Of course, the first challenge is to get the Labor Party to change its anti nuclear policy:
....Resources Minister Martin Ferguson emphatically rejected the need for nuclear power generation in Australia, insisting that the nation had ample resources of cheap coal and gas to meet its energy needs.

Mr Ferguson told The Australian he saw no reason for next week's federal Labor Party conference to review the party's prohibition on nuclear energy.

I can't imagine Labor changing its policy any time soon, and even if it did, election predictions on Insiders last week were that the Greens will hold the balance of power in the Senate next time, whether or not there is a double dissolution.

The Greens will doom us if the Senate's co-operation is needed to ensure nuclear power. (I presume it is for the new "regulatory regime".)

Vote Coalition for sensible long term nuclear policy!

Tuesday, July 21, 2009

Liddle on Dubai

Sordid reality behind Dubai's gilded facade - Times Online

First it was The Independent, now the Times has run a lengthy, detailed article absolutely ripping into Dubai.

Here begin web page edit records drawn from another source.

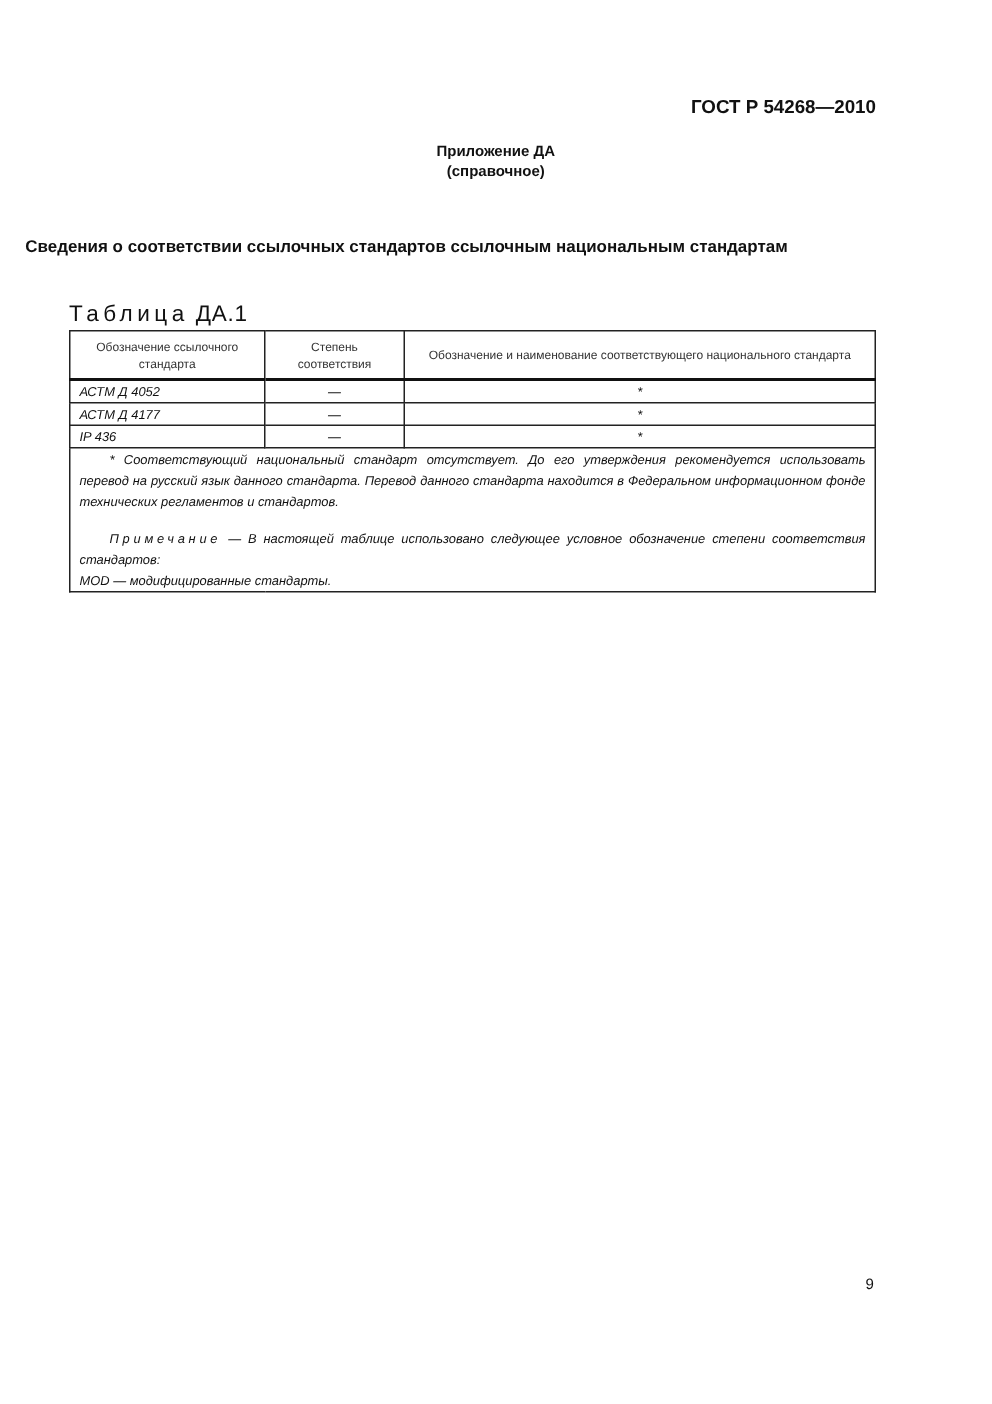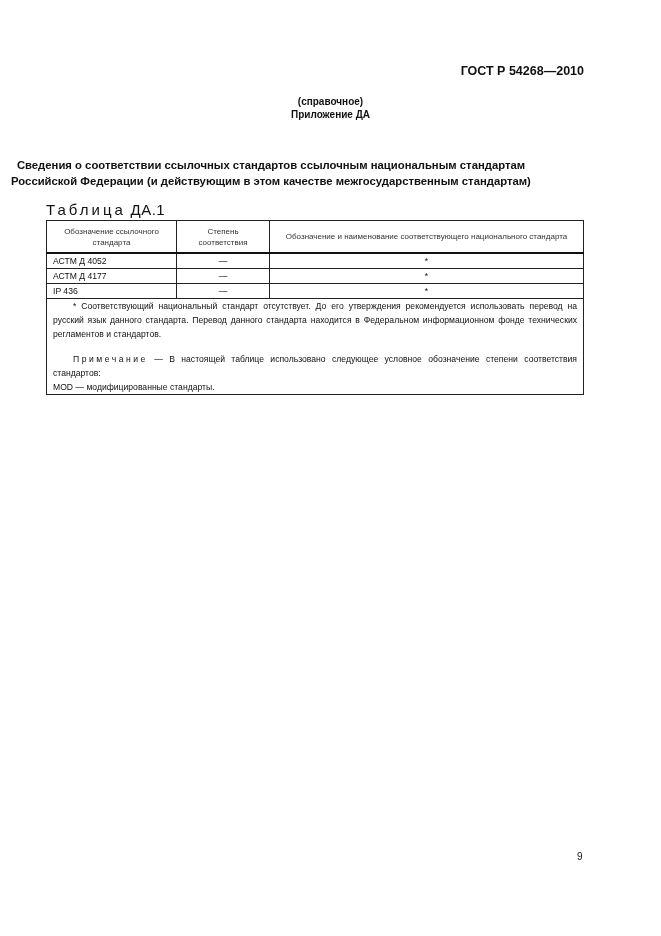"(справочное)" div { order: before "Приложение ДА" -> after "Приложение ДА" }
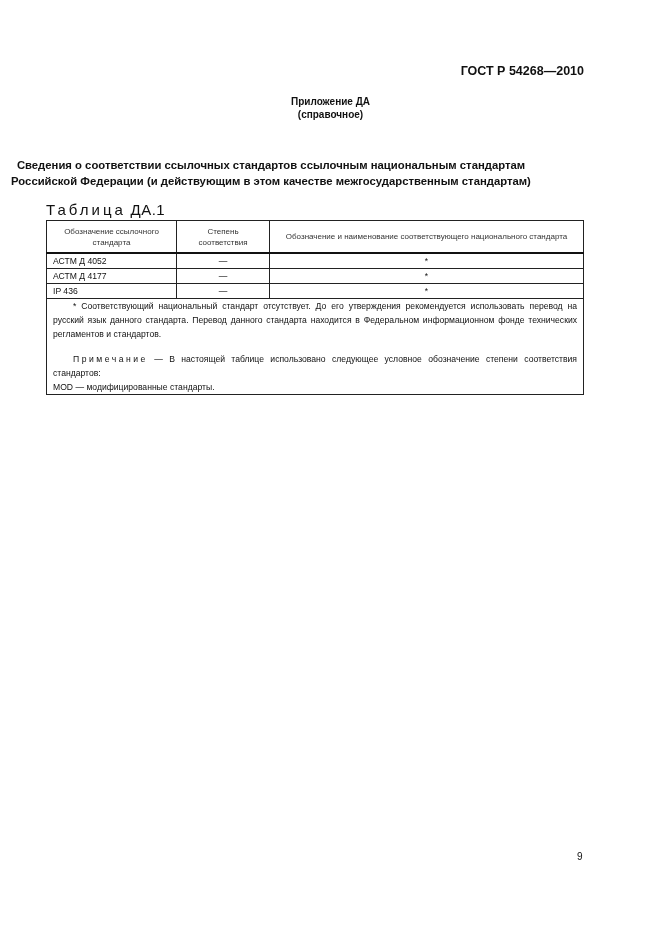"Российской Федерации (и действующим в" div { html: <div>Российской Федерации (и действующим в этом качестве межгосударственным стандартам)</div> -> none }
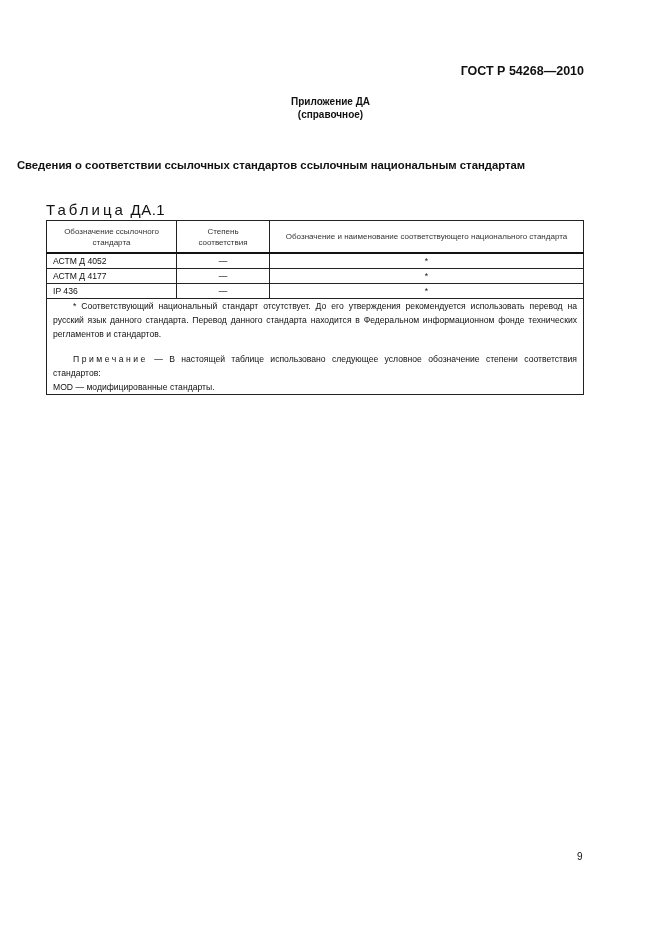"АСТМ Д 4052" table.main td { font-style: none -> italic }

It's by Ron Liddle, so there is humour in there too, but he is clearly genuinely appalled at every aspect of the place.

Liddle makes it clear that the most offensive thing is that it is built by appalling treated immigrant labour, about which he writes:
The Indians rioted too last year, but were forced back to work by water cannon. In the year 2005 alone, the Indian consulate estimated that 971 of its nationals died in Dubai, from construction site accidents, heat exhaustion and — increasingly — suicide. The figure for suicides the next year alone was more than 100. The Emiratis were, to give them credit, appalled by this figure, so they asked the consulate to stop collating the statistics.
The whole article is worth reading.

Convenient memory lapse

Neighbour watches woman prepare syringes in front of children: inquest

The neighbour of a Sydney woman whose child died of a methadone overdose told police he watched her prepare syringes full of amphetamines in front of her children on several occasions, an inquest has heard....

In the statement, taken in May 2006, the man - who cannot be named for legal reasons - described being at the woman's home on five occasions sharing $100 worth of amphetamines with her partner and his own partner.

"I have seen [the woman] divide the powdered drugs up and melt her half in a spoon and then put it into two separate syringes. This all occurred in [her] home," the man said in his statement.

"I remember seeing both the two girls running around the house when we used to divide the drugs up."

The man said he often saw "lots" of syringes around the family's home.

But before the coroner today:

...the man could not recall much of what he said in his statement and said he did not know why he had said it.

"Compared to other kids, they were excellent ... always well dressed," he said.

"[The boy] was always smiling.

Drug users are such a likeable bunch.